**GIVEN INFORMATION:**

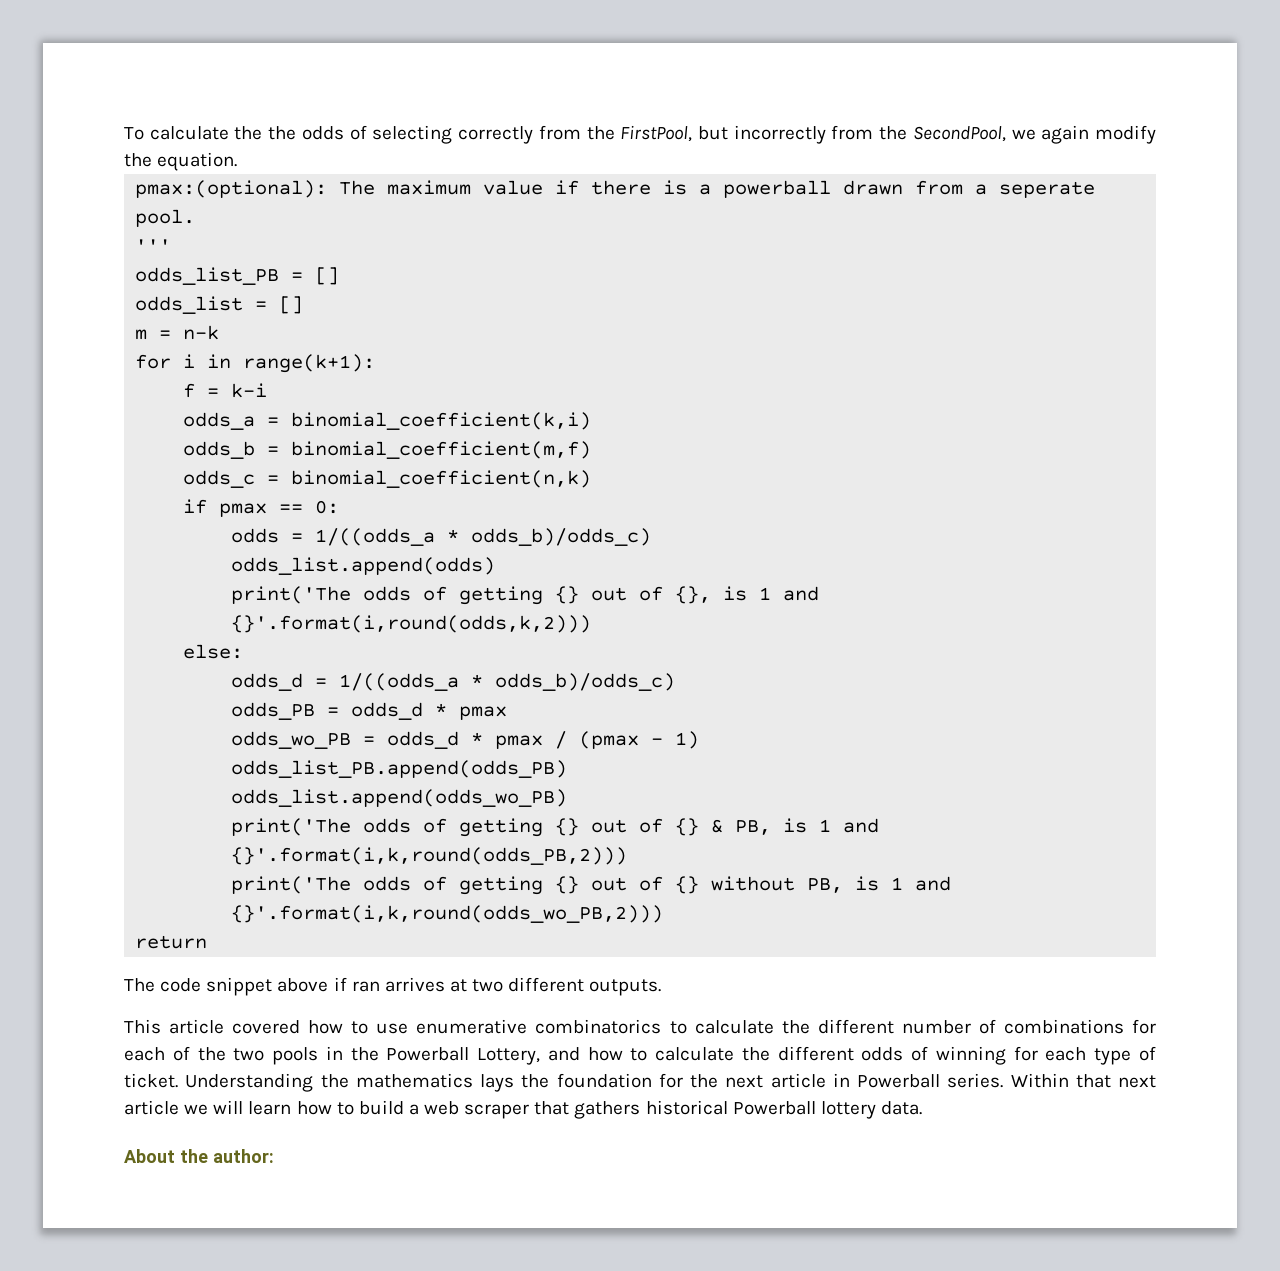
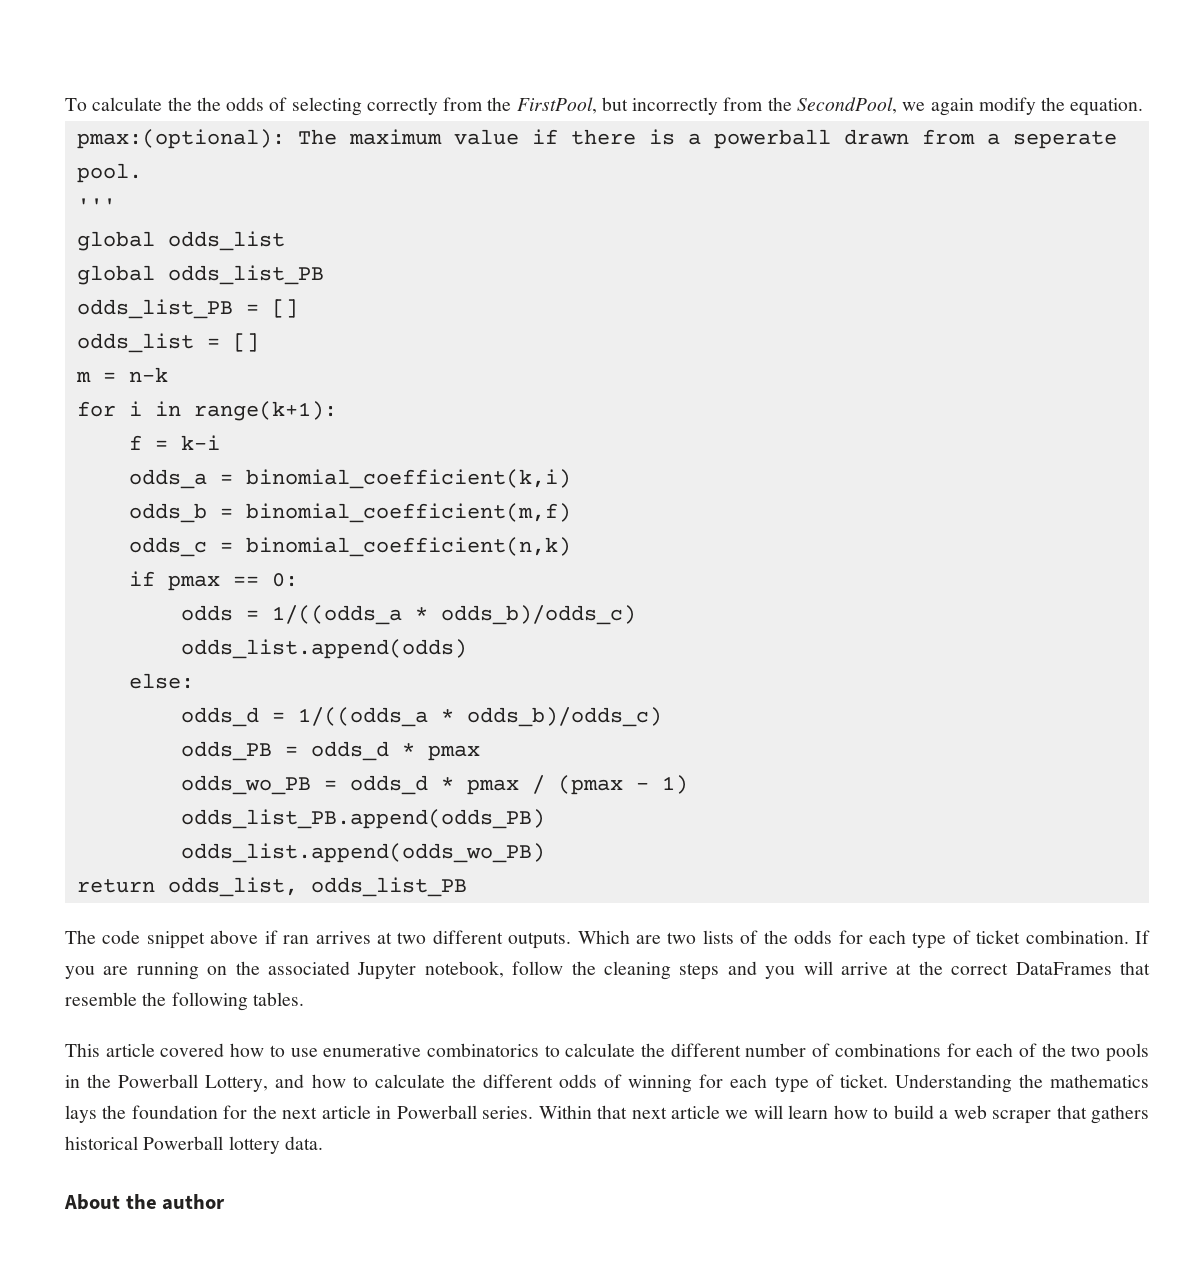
(172, 245) none -> [76,231,285,251] [76,265,324,285] // global odds_list // global odds_list_PB
[231,586,820,605] [231,615,592,633] // print('The odds of getting {} out of {}, is 1 and {}'.format(i,round(odds,k,2))) -> (467, 649) none
[231,818,880,837] [231,847,628,865] [231,876,952,895] [231,905,664,923] // print('The odds of getting {} out of {} & PB, is 1 and {}'.format(i,k,round(odds_PB,2))) // print('The odds of getting {} out of {} without PB, is 1 and {}'.format(i,k,round(odds_wo_PB,2))) -> (545, 853) none
(208, 942) none -> [167,877,467,897] odds_list, odds_list_PB
(662, 987) none -> [577,930,1150,949] [65,961,1150,980] [65,992,304,1011] Which are two lists of the odds for each type of ticket combination. If you are running on the associated Jupyter notebook, follow the cleaning steps and you will arrive at the correct DataFrames that resemble the following tables.
[212,1149,274,1163] author: -> [162,1194,226,1210] author

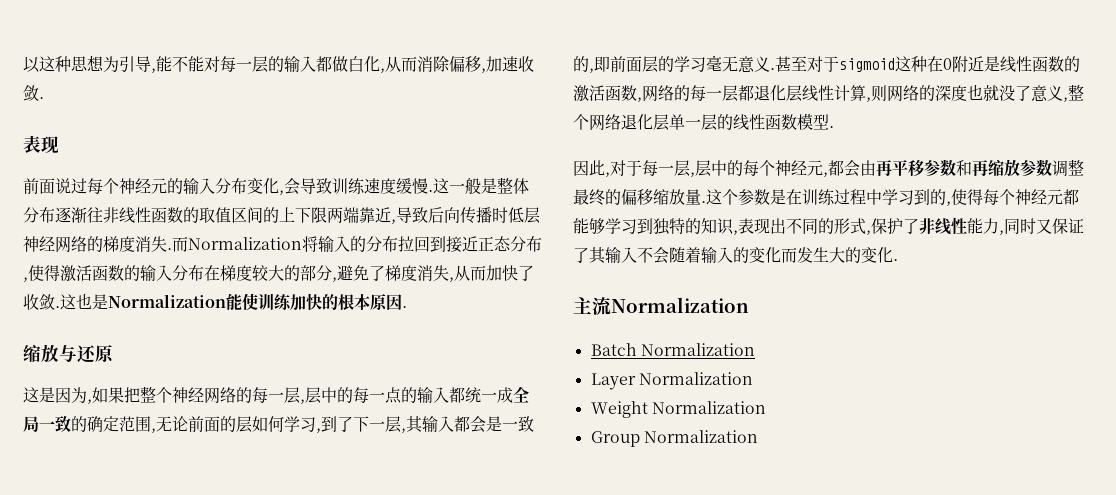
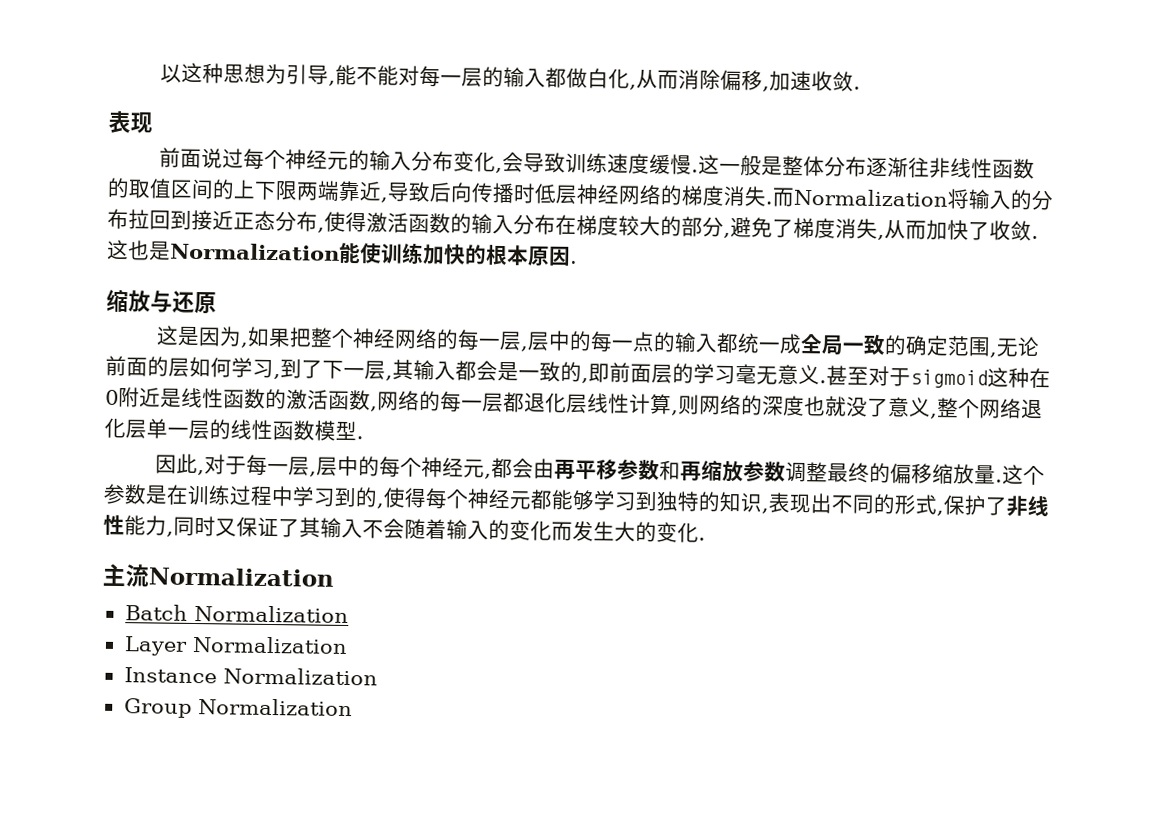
[590,401,648,418] Weight -> [123,667,217,684] Instance

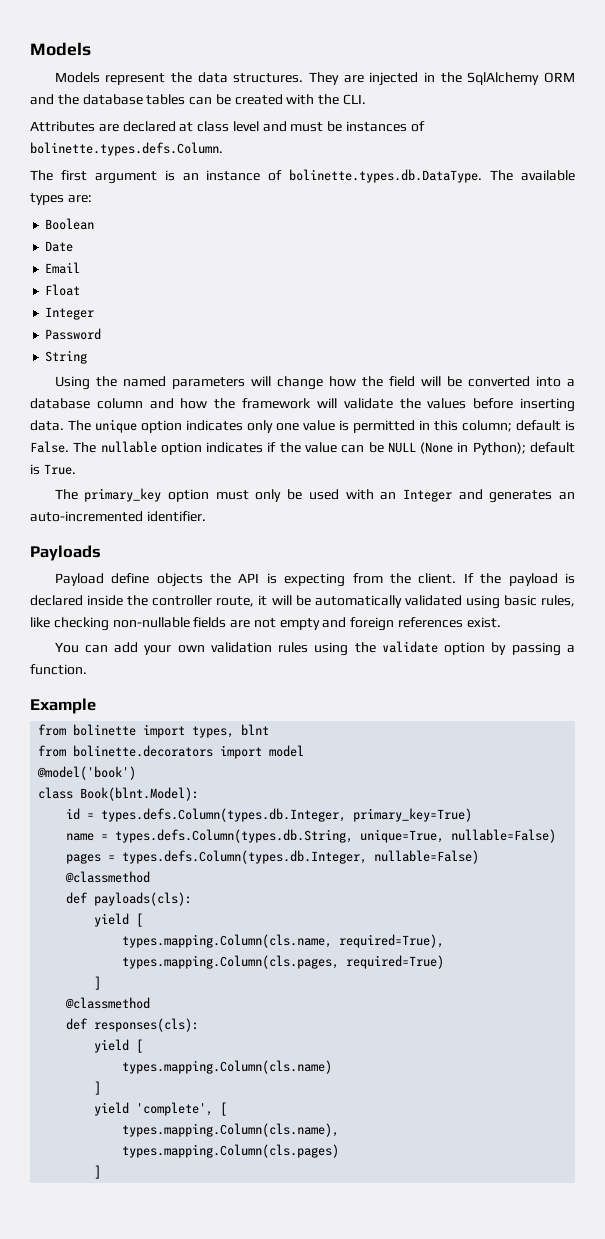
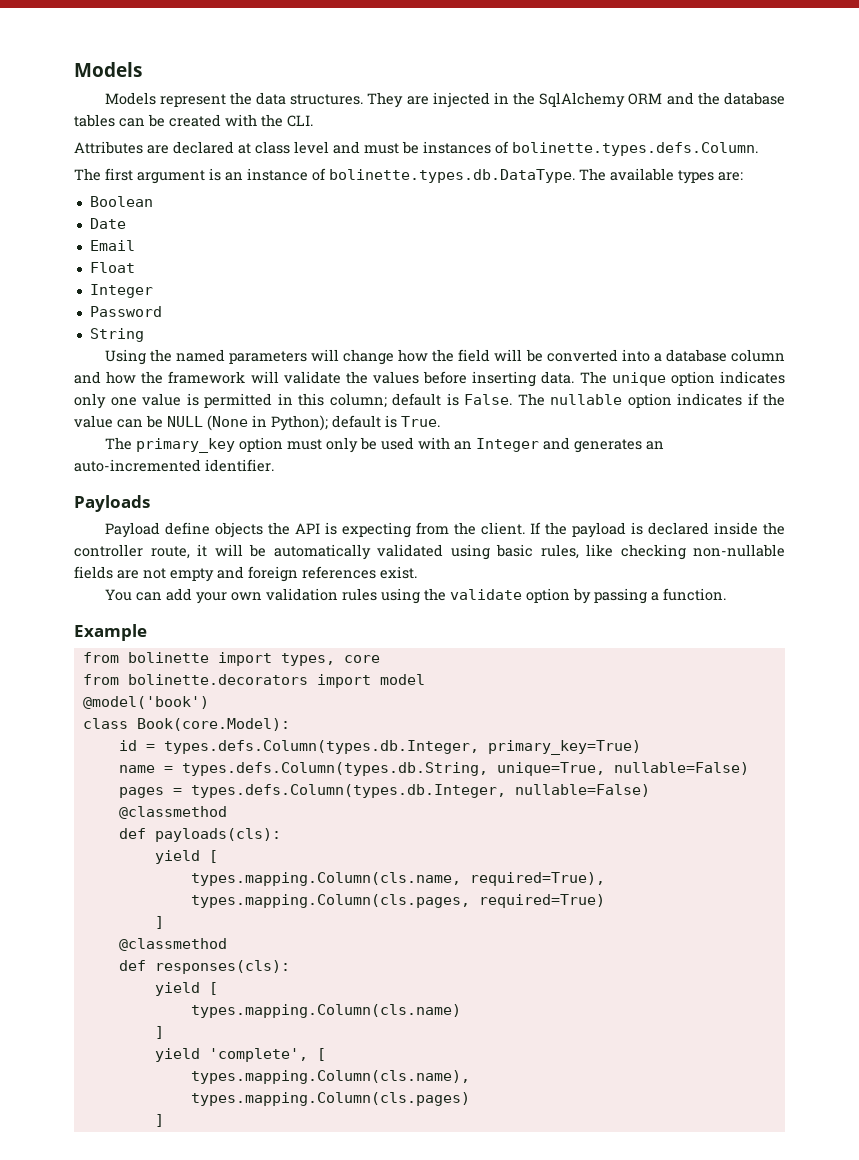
[241,724,270,736] blnt -> [343,655,380,663] core
[80,787,200,801] Book(blnt.Model): -> [136,718,290,731] Book(core.Model):

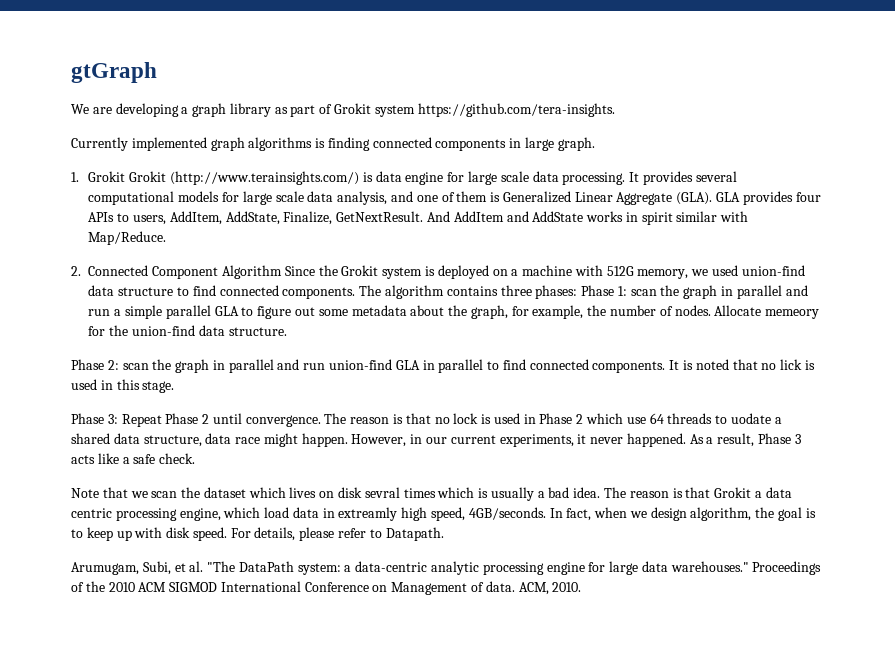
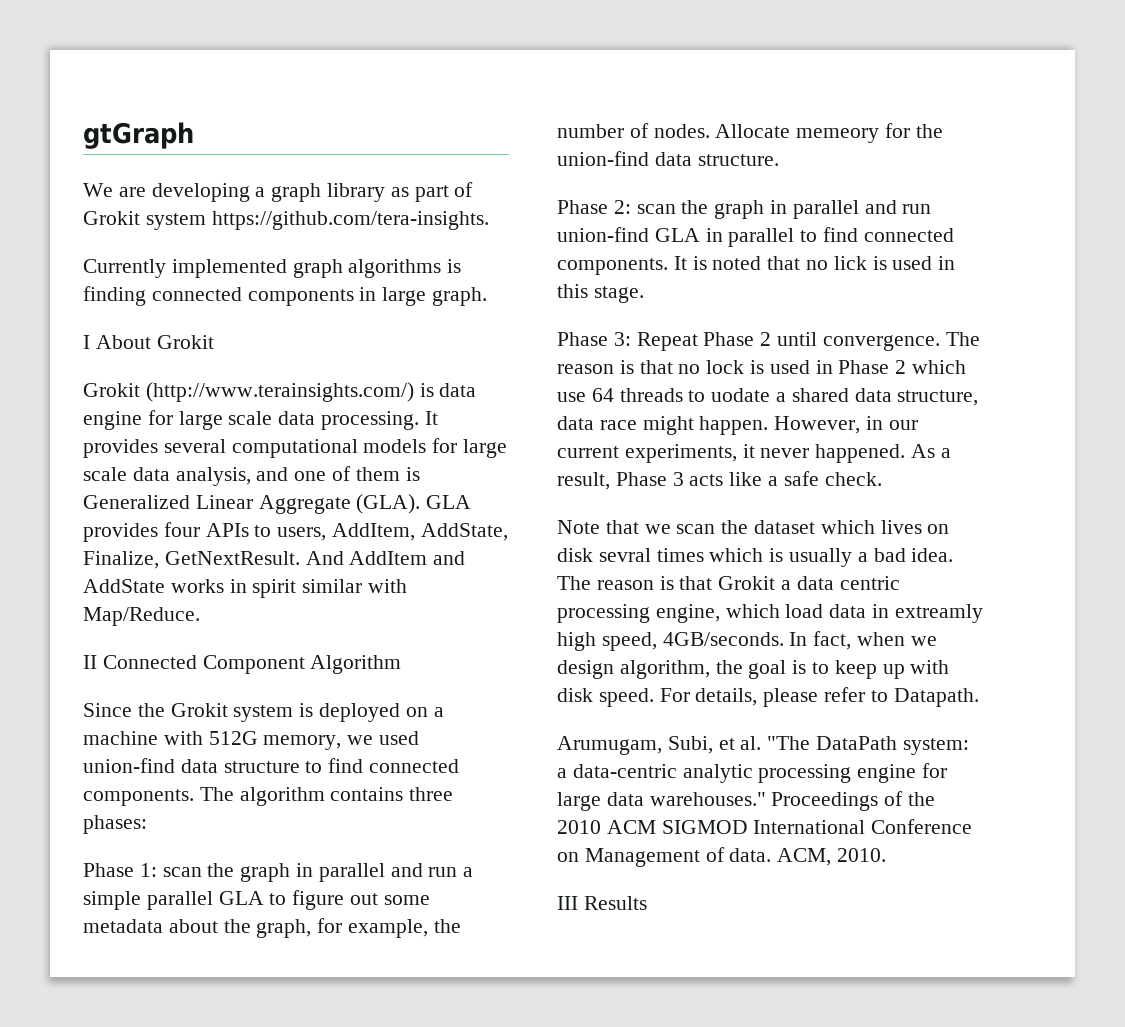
[71,171,126,182] 1. Grokit -> [83,335,214,349] I About Grokit //
[71,266,81,276] 2. -> [83,655,97,669] II
(283, 272) none -> (402, 664) //
(578, 292) none -> (147, 824) //
(582, 587) none -> [557,896,647,910] // III Results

**ACTIVITY:** Scan the material for "print" and copy the lines that hold it.

**TASK SOLUTION:**
[231,586,820,605] [231,615,592,633] // print('The odds of getting {} out of {}, is 1 and {}'.format(i,round(odds,k,2))) -> (467, 649) none
[231,818,880,837] [231,847,628,865] [231,876,952,895] [231,905,664,923] // print('The odds of getting {} out of {} & PB, is 1 and {}'.format(i,k,round(odds_PB,2))) // print('The odds of getting {} out of {} without PB, is 1 and {}'.format(i,k,round(odds_wo_PB,2))) -> (545, 853) none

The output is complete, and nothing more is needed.